====== RECORD SET ======

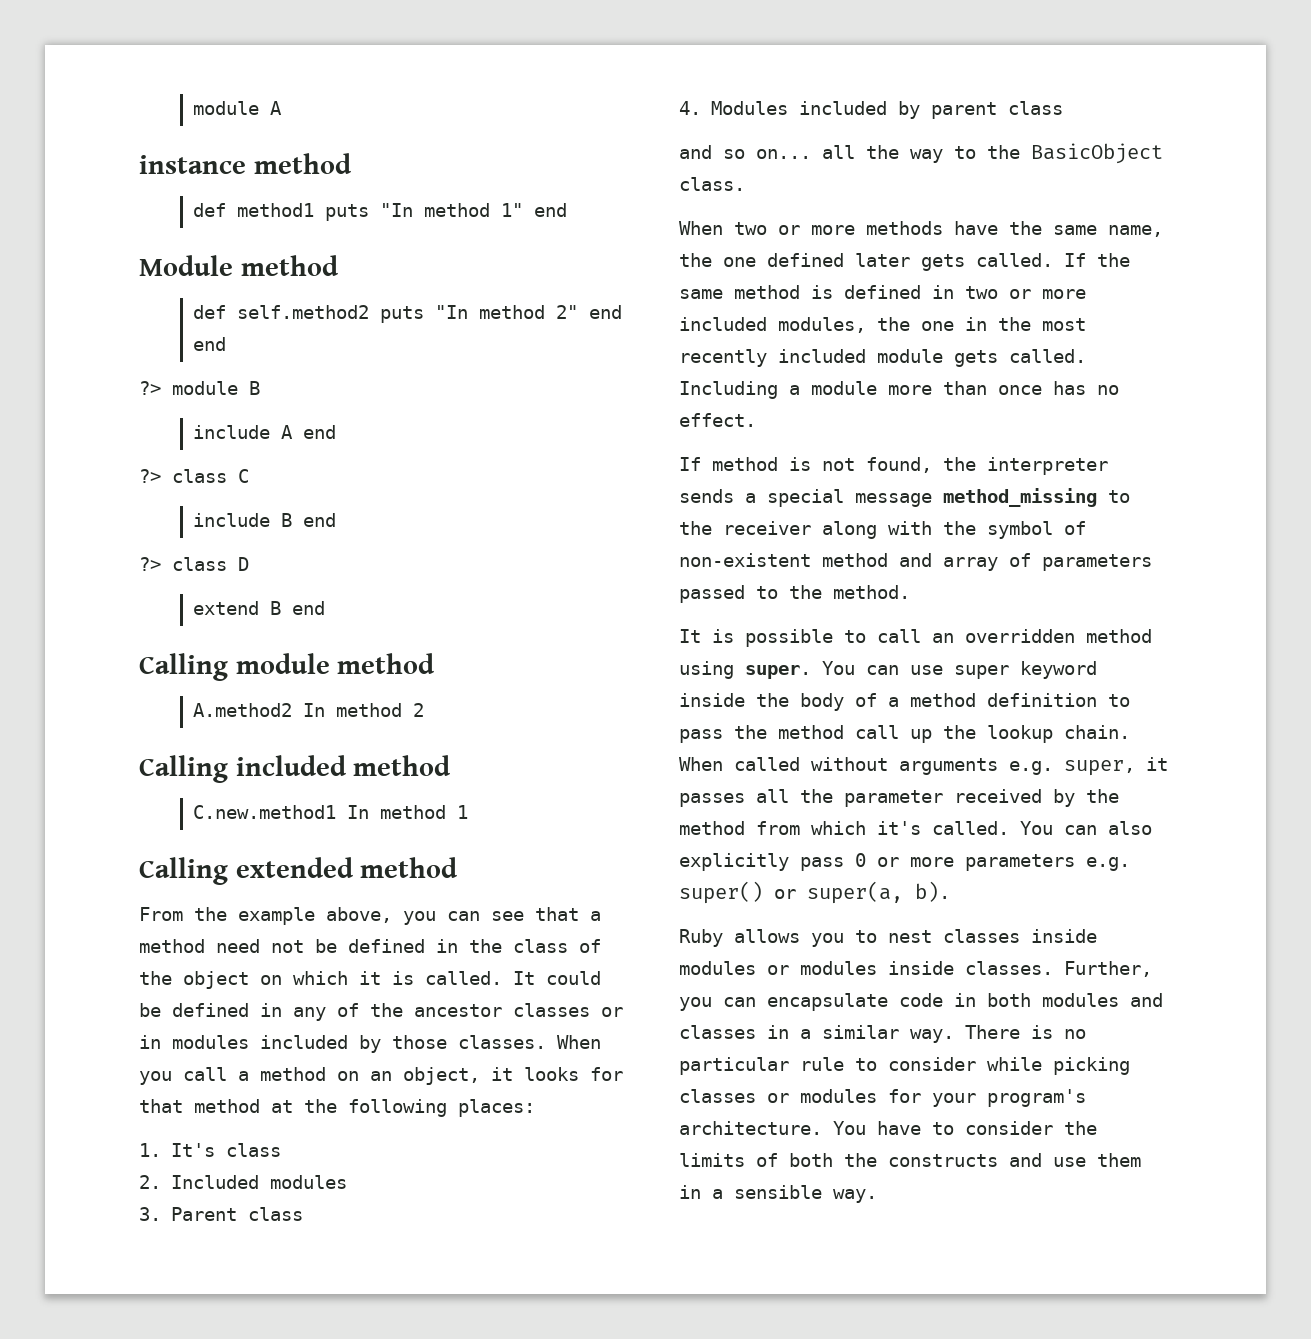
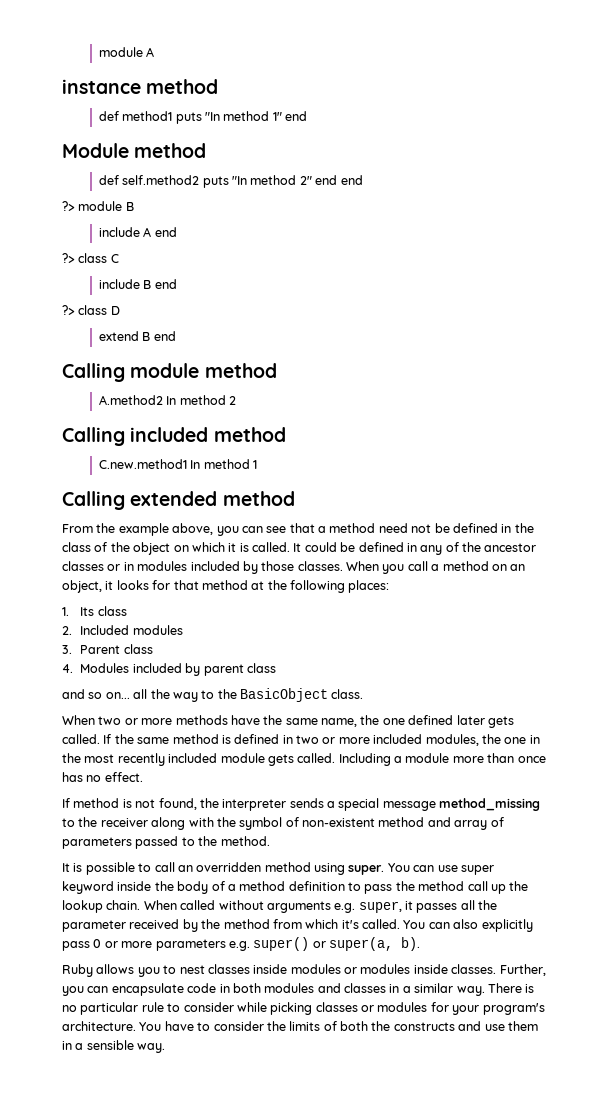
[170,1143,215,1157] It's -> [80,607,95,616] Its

======
====== RECORD SET ======

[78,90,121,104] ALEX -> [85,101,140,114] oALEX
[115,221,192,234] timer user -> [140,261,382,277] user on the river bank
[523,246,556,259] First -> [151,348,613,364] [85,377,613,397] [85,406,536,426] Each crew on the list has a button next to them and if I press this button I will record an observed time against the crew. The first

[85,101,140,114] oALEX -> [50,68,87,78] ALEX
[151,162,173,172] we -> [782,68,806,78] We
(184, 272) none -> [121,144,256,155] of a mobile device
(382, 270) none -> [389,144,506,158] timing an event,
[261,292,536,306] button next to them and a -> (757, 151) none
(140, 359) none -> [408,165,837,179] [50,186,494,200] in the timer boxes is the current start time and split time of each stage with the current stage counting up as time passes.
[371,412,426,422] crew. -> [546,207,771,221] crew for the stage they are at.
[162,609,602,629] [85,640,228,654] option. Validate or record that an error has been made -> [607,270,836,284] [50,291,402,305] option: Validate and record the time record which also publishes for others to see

======
====== RECORD SET ======

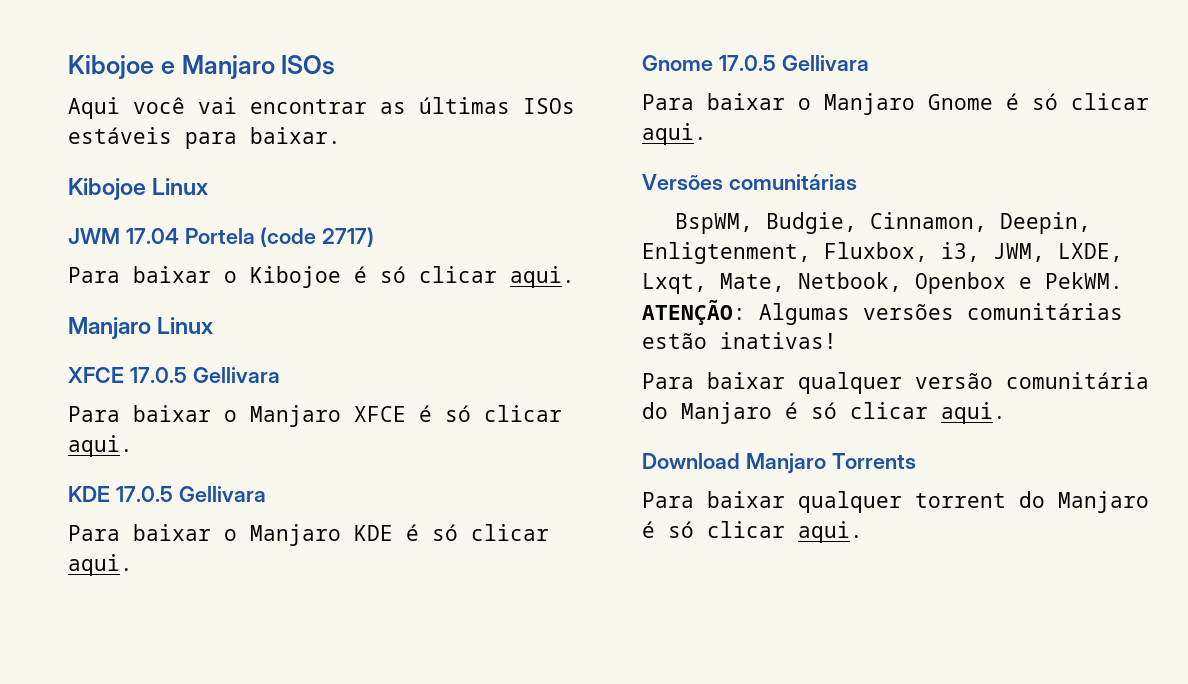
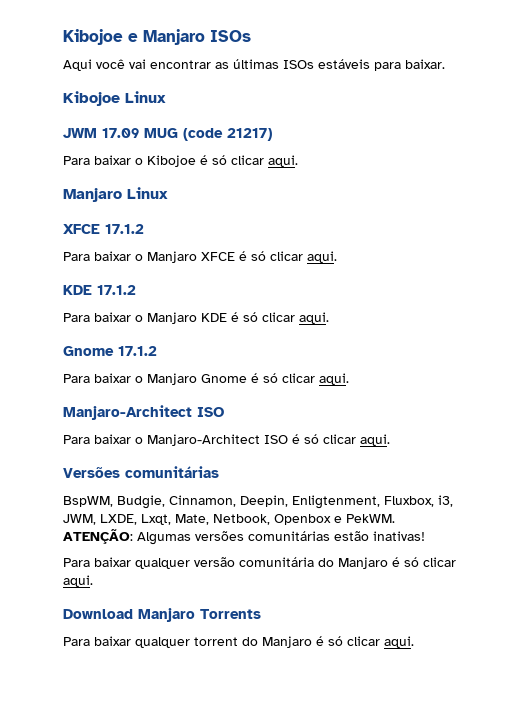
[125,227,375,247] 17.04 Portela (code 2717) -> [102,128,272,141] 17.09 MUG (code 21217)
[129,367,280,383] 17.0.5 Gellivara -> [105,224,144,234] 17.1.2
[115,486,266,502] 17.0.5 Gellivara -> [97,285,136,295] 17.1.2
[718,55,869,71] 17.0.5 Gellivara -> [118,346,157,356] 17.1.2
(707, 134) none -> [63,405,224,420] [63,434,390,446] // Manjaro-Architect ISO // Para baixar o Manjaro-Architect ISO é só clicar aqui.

======

◆ WHAT THE TASK ASKS
I'd like the lines above from the one with "[85,101,140,114] oALEX -> [50,68,87,78] ALEX" up to and including the one with "[162,609,602,629] [85,640,228,654] option." copied exactly, with no other lines.

◆ TASK RESPONSE
[85,101,140,114] oALEX -> [50,68,87,78] ALEX
[151,162,173,172] we -> [782,68,806,78] We
(184, 272) none -> [121,144,256,155] of a mobile device
(382, 270) none -> [389,144,506,158] timing an event,
[261,292,536,306] button next to them and a -> (757, 151) none
(140, 359) none -> [408,165,837,179] [50,186,494,200] in the timer boxes is the current start time and split time of each stage with the current stage counting up as time passes.
[371,412,426,422] crew. -> [546,207,771,221] crew for the stage they are at.
[162,609,602,629] [85,640,228,654] option. Validate or record that an error has been made -> [607,270,836,284] [50,291,402,305] option: Validate and record the time record which also publishes for others to see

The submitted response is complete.